Written by on November 21, 2022

What is Dry Needling?

By: Dr. Ryan McDevitt, PT, DPT

Trigger point dry needling is a physical therapy technique that decreases pain in your muscles. Our goal, as PTs and musculoskeletal specialists, is to restore normal muscle and joint function. The dry needling technique is used in conjunction with a comprehensive evaluation that complements other treatment techniques to decrease pain and restore function.

Dry needling physical therapy uses a solid filament needle to treat muscle trigger points. These points are a highly localized, hyper-irritable spot in a taught band of skeletal muscle fibers. Many people know them by their more common name—the infamous “knot.” These muscle trigger points play a role in producing and maintaining the pain cycle. They can alter muscle performance, as well as generate pain along common referral patterns. These points develop in muscle for various reasons, including referred or local pain, inflammation, athletic injury or other causes.

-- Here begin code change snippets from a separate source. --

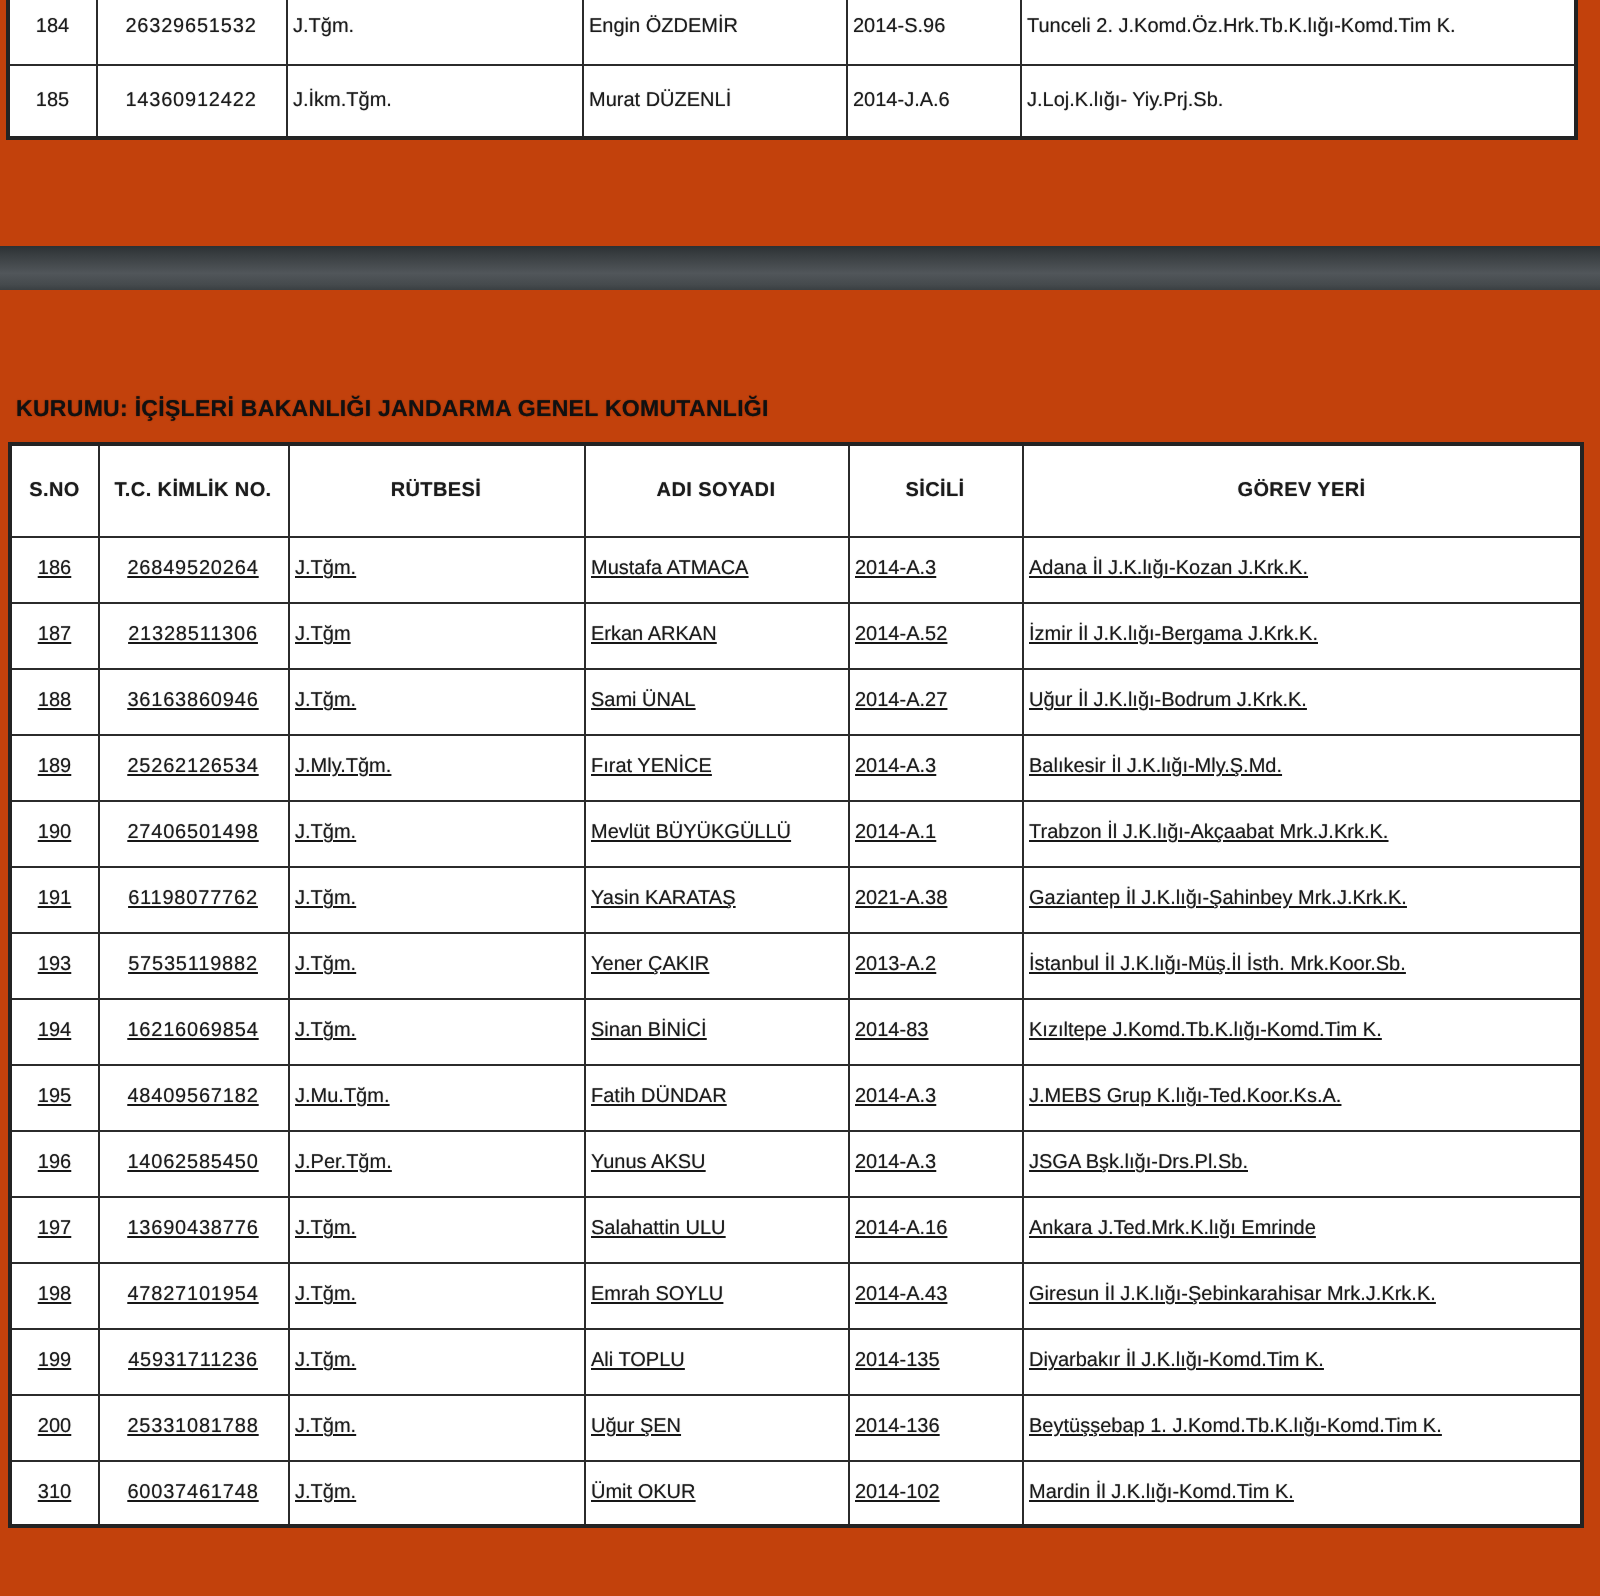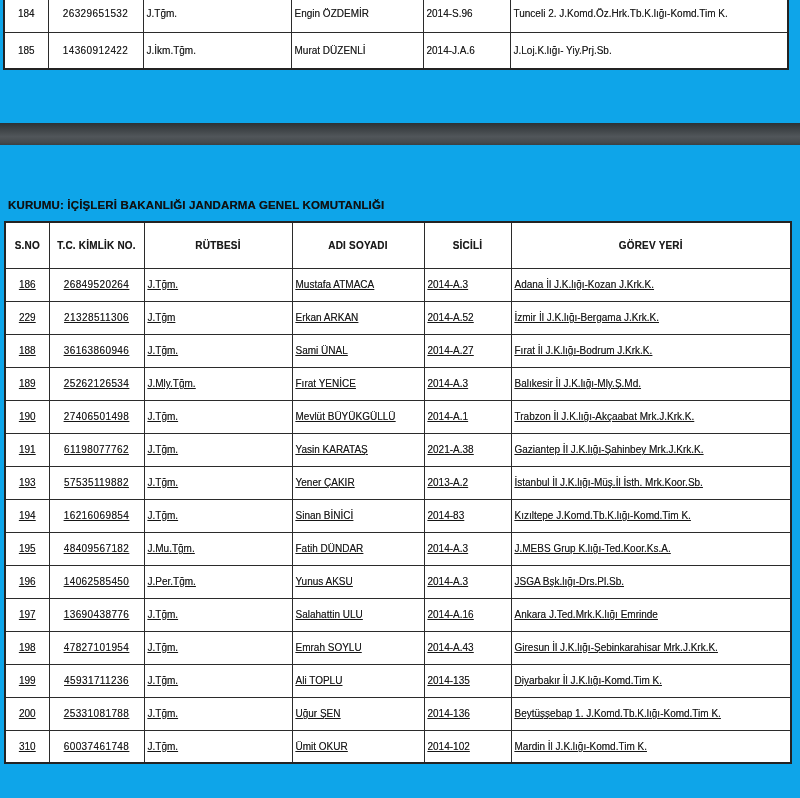"184" .page { background: #0ea5e9 -> #c2410c }
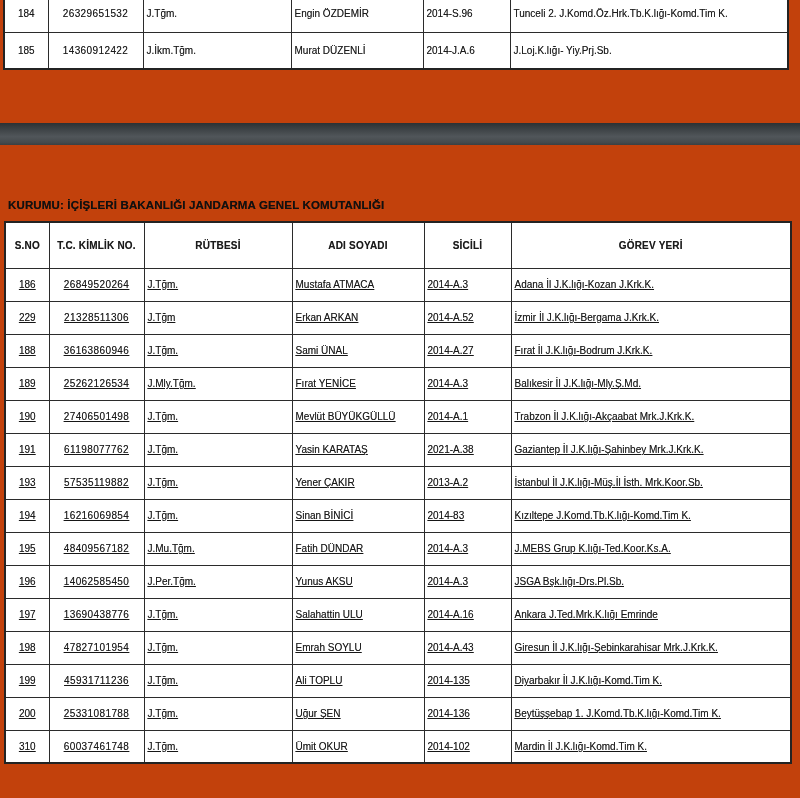"229" td.c-sno { text: 229 -> 187 }
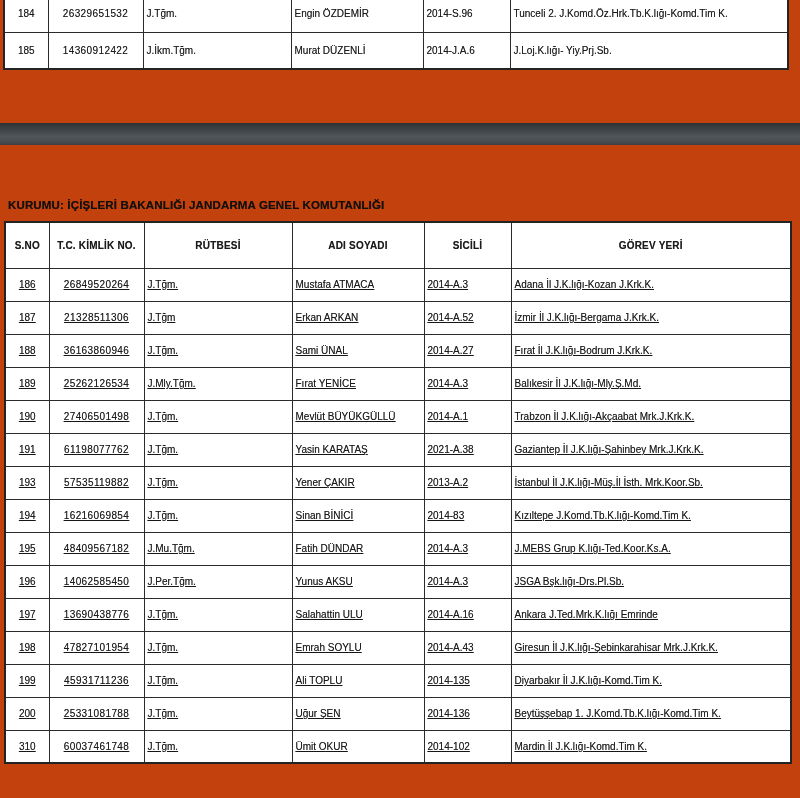"Fırat İl J.K.lığı-Bodrum J.Krk.K." td.c-gorev { text: Fırat -> Uğur }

How Does Dry Needling work?

The intramuscular stimulation produces a local twitch response or rapid depolarization of muscle fibers. After this process, the muscle activity dramatically reduces, which results in relaxation and decreased pain and dysfunction. This decrease in pain is related to the removal of muscular compression on your joint, nerve, and vascular tissue. Sometimes, the insertion of the needle also reproduces “referred pain” symptoms. This is a positive sign confirming the trigger point as the source of the pain. Dry needling is highly effective for chronic muscle and repetitive sport injuries.

What type of problems can be treated with dry needling?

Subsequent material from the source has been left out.